Stefan Larsson’s return to the c-suite as president of PVH Corp. also means a return to executive-level pay.
When Larsson, 44, takes on the new role June 3, he will start with an annual salary of $1.2 million and a bonus that will be at least 150 percent of that salary, pro rated since he’s joining the company after the start of its fiscal year in early February, according to a regulatory filing Wednesday. All of the company’s brands, including Tommy Hilfiger and Calvin Klein, will report to Larsson.
The newly minted president will also receive performance stock units under the company’s incentive plan, as well as non-qualified options and restricted stock units — which all together could boost his overall compensation by $3.75 million or more. The value of the stock awards might fluctuate significantly given vesting schedules and changes in the company’s share price.
Larsson is set to spend three to four years learning the company and then is expected to step up and become chief executive officer, succeeding Emanuel Chirico, who is ceo and chairman and is expected to become executive chairman.
The employment contract also specifies if any other person is named ceo, Larsson has the right to resign for “good reason” and receive a severance package that includes a payment equal to two times the sum of his base salary plus his bonus at “target” level performance.
Larsson comes to PVH having served as ceo of Ralph Lauren Corp. for about a year and a half ending in May 2017 and also as global president of Old Navy for three years ending in 2015.
His salary in those jobs was in the same ballpark as his salary at PVH, tallying $1.25 million at Ralph Lauren in 2017, and $1 million at Old Navy in both 2013 and 2014. As is the case for executives at most big fashion companies, his compensation was really driven by stock awards, the actual value of which can be slippery, and incentive pay. Larsson’s compensation at Ralph Lauren in 2016 and 2017 totaled $27.3 million. And his compensation during his three years at Old Navy worked out to $13.6 million.
Wall Street seems to think Larsson is worth the investment.
Shares of PVH were up 1.1 percent to $109.7 in midday trading Wednesday.
Wells Fargo analyst Ike Boruchow noted that the company’s stock has “been choppy” for a year, falling about 3 percent while the S&P 500 rose 5 percent.
“The underperformance can be attributable to multiple missteps at Calvin Klein, a change of direction at the Calvin Klein brand — including the elimination of Raf Simons design team and a total restructuring of the Calvin Klein 205W39NYC brand — and ongoing gross margin pressure from carryover inventory into early 2019,” Boruchow said.
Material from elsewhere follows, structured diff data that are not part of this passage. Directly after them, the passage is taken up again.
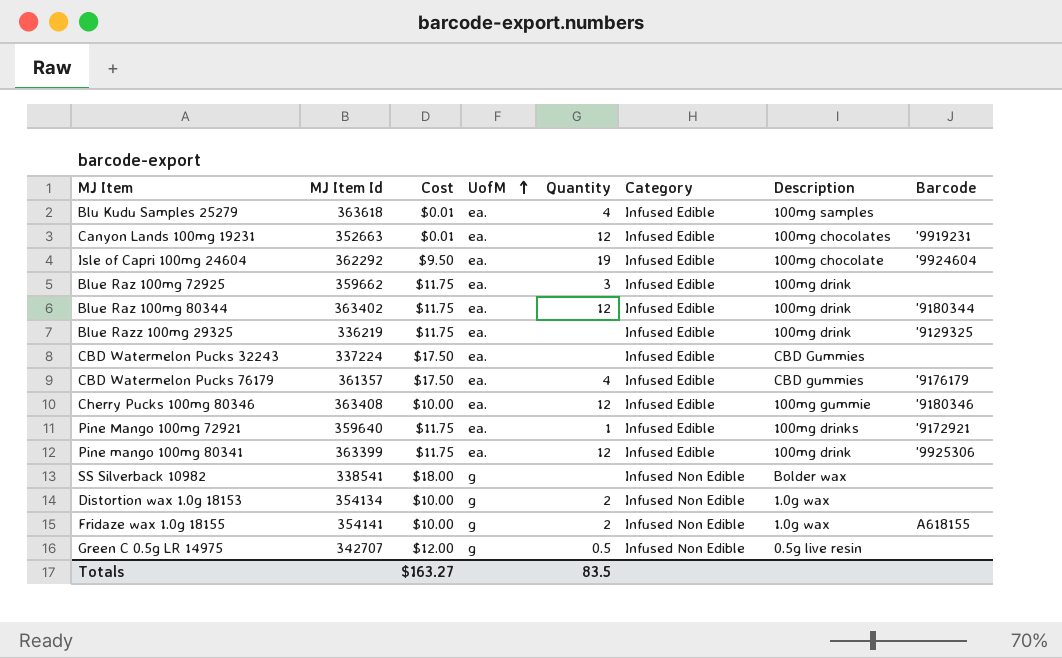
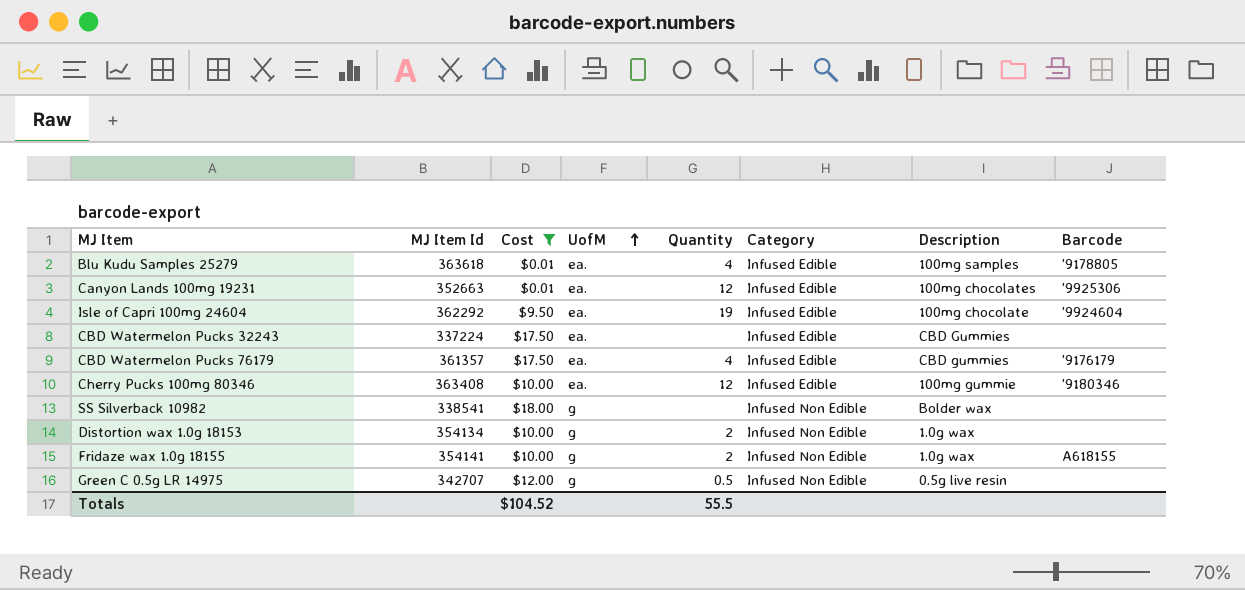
filter: none -> Cost != $11.75
Blu Kudu Samples 25279 | Barcode: none -> '9178805
Canyon Lands 100mg 19231 | Barcode: '9919231 -> '9925306
Totals | Cost: $163.27 -> $104.52
Totals | Quantity: 83.5 -> 55.5

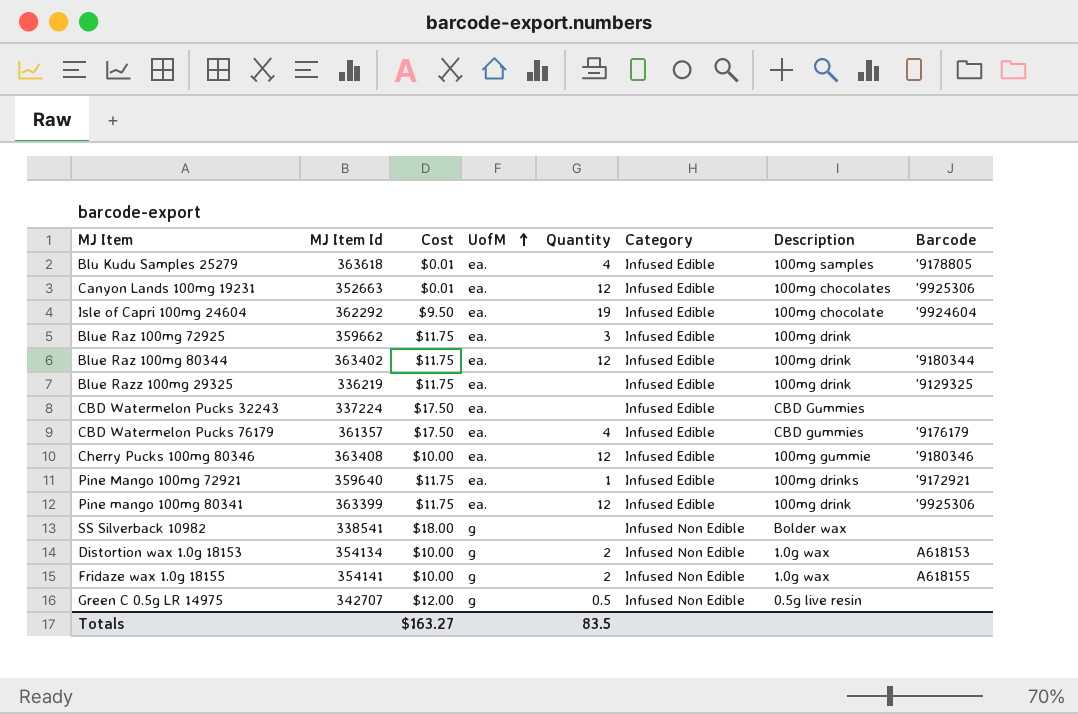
filter: Cost != $11.75 -> none
Distortion wax 1.0g 18153 | Barcode: none -> A618153
Totals | Cost: $104.52 -> $163.27
Totals | Quantity: 55.5 -> 83.5

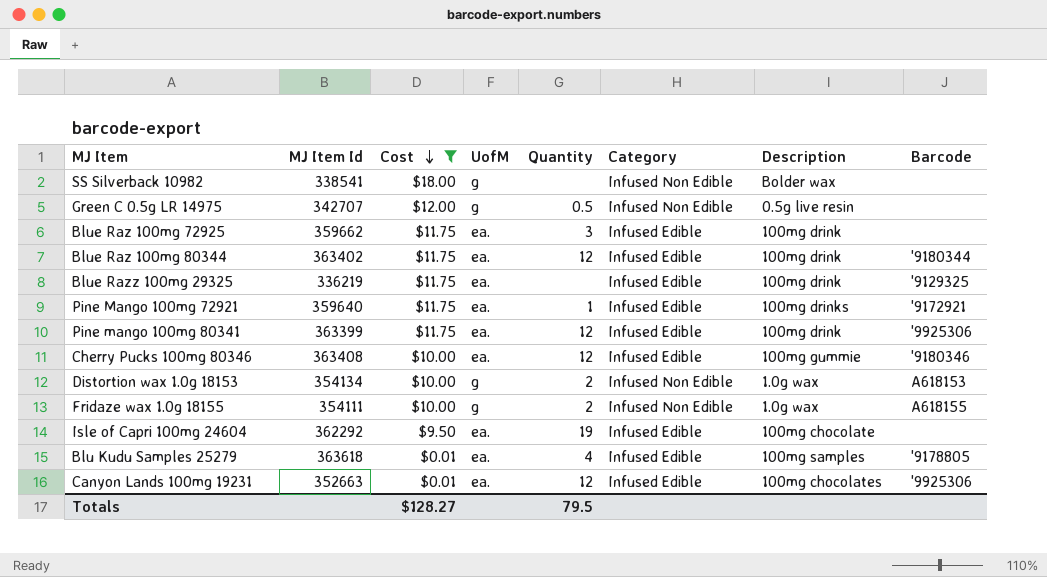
filter: none -> Cost != $17.50
row order: UofM ascending -> Cost descending
Fridaze wax 1.0g 18155 | MJ Item Id: 354141 -> 354111
Isle of Capri 100mg 24604 | Barcode: '9924604 -> none
Totals | Cost: $163.27 -> $128.27
Totals | Quantity: 83.5 -> 79.5

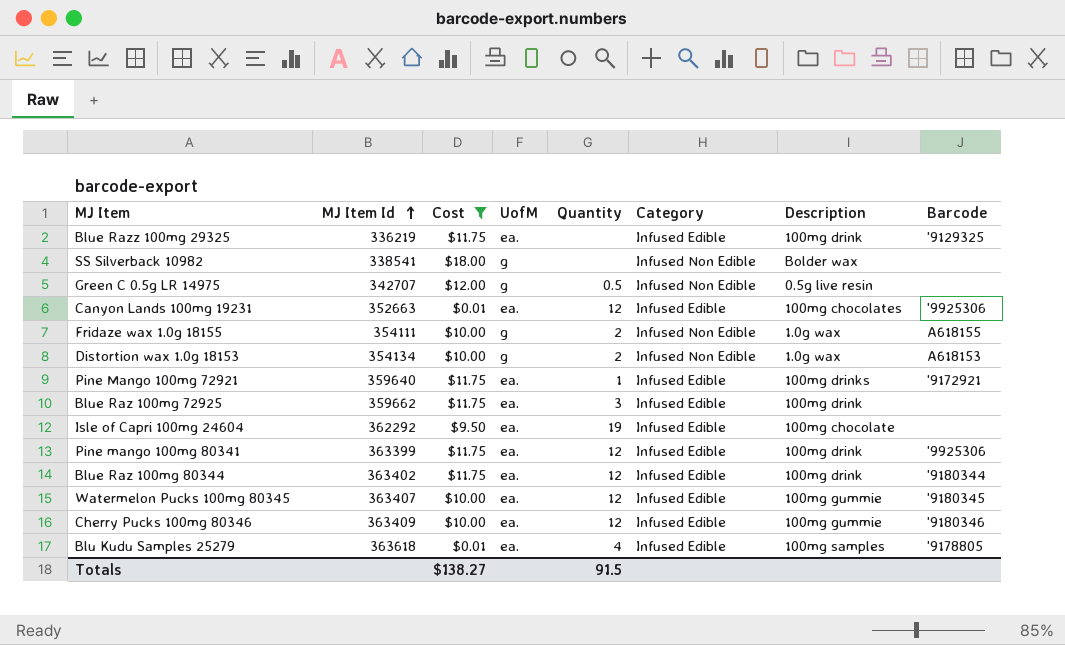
row order: Cost descending -> MJ Item Id ascending
row Watermelon Pucks 100mg 80345: none -> 363407 | $10.00 | ea. | 12 | Infused Edible | 100mg gummie | '9180345
Cherry Pucks 100mg 80346 | MJ Item Id: 363408 -> 363409
Totals | Cost: $128.27 -> $138.27
Totals | Quantity: 79.5 -> 91.5

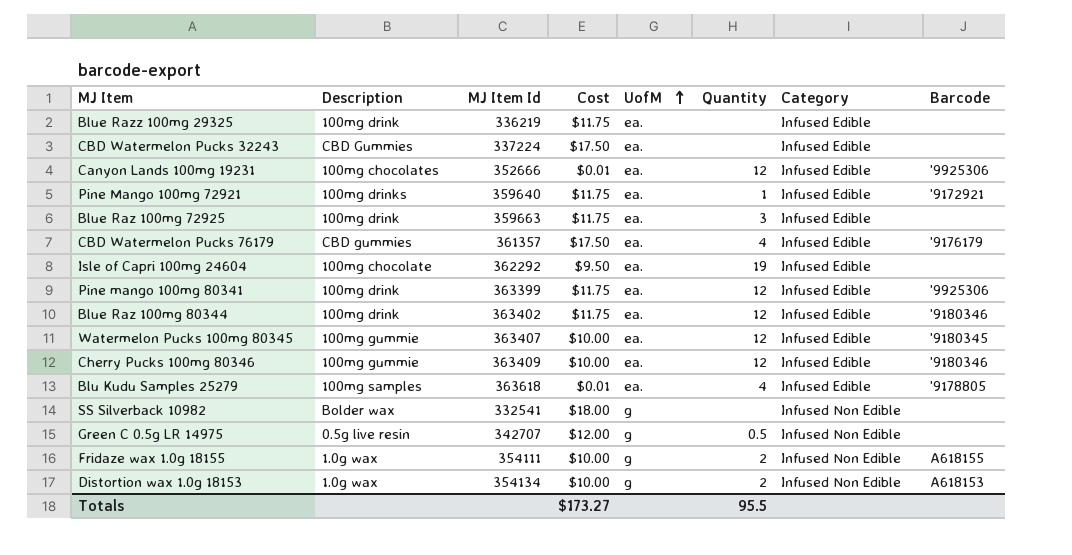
filter: Cost != $17.50 -> none
row order: MJ Item Id ascending -> UofM ascending
column Description | position: 7 -> 2
Blue Razz 100mg 29325 | Barcode: '9129325 -> none
Canyon Lands 100mg 19231 | MJ Item Id: 352663 -> 352666
Blue Raz 100mg 72925 | MJ Item Id: 359662 -> 359663
Blue Raz 100mg 80344 | Barcode: '9180344 -> '9180346
SS Silverback 10982 | MJ Item Id: 338541 -> 332541
Totals | Cost: $138.27 -> $173.27
Totals | Quantity: 91.5 -> 95.5

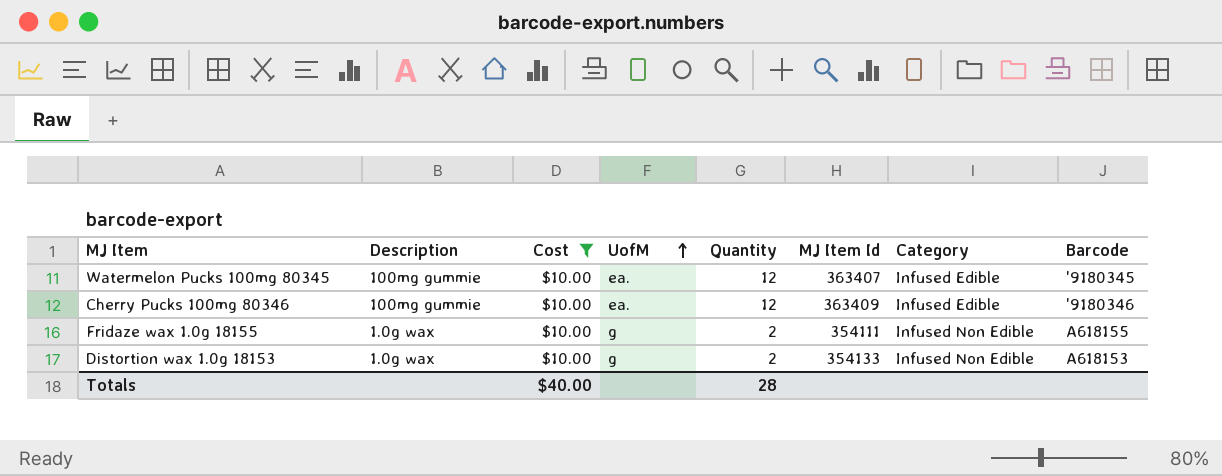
filter: none -> Cost = $10.00
column MJ Item Id | position: 3 -> 6
Distortion wax 1.0g 18153 | MJ Item Id: 354134 -> 354133
Totals | Cost: $173.27 -> $40.00
Totals | Quantity: 95.5 -> 28

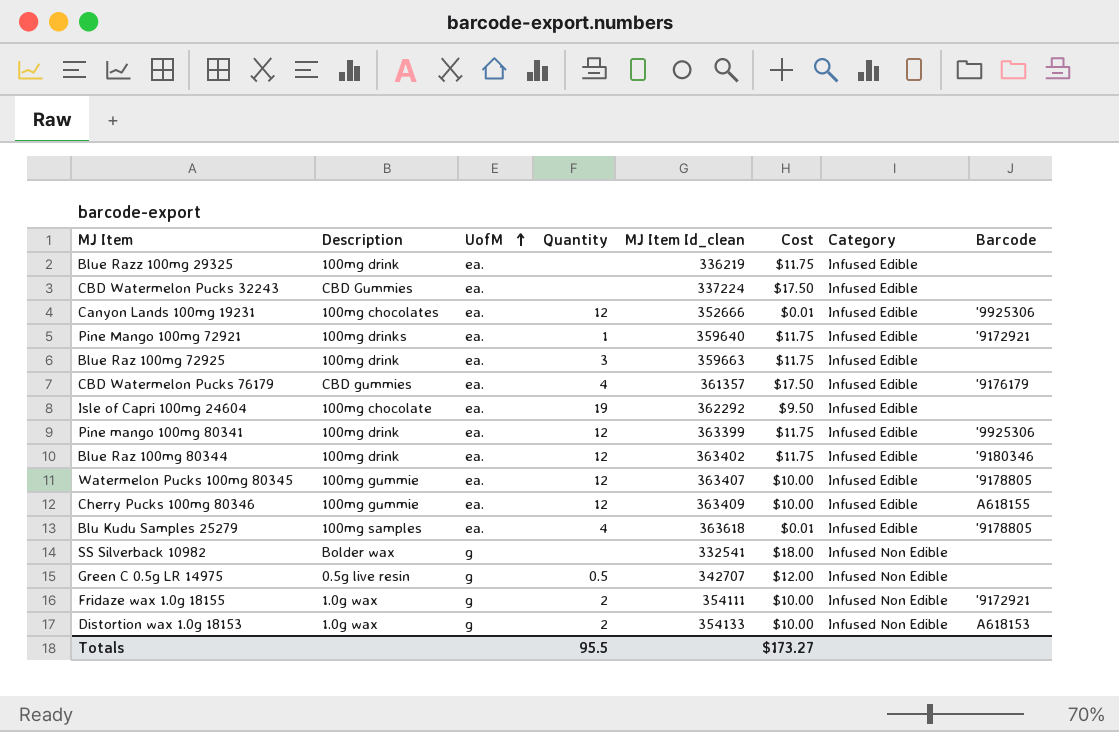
filter: Cost = $10.00 -> none
column name: MJ Item Id -> MJ Item Id_clean
column Cost | position: 3 -> 6
Watermelon Pucks 100mg 80345 | Barcode: '9180345 -> '9178805
Cherry Pucks 100mg 80346 | Barcode: '9180346 -> A618155
Fridaze wax 1.0g 18155 | Barcode: A618155 -> '9172921
Totals | Quantity: 28 -> 95.5
Totals | Cost: $40.00 -> $173.27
“More generally, the investor confidence has been hindered by lower visibility into future growth,” the analyst said. “That said, longer-term visibility in the direction of the business just became much clearer, as PVH announced the addition of Stefan Larsson — very highly regarded retail executive….We are encouraged by this announcement and think this will be a positive catalyst for the stock story going forward.”
While Larsson is set to dig in and start to really learn the PVH business, he is expected to spend some time right away helping to get the Calvin Klein business back on track.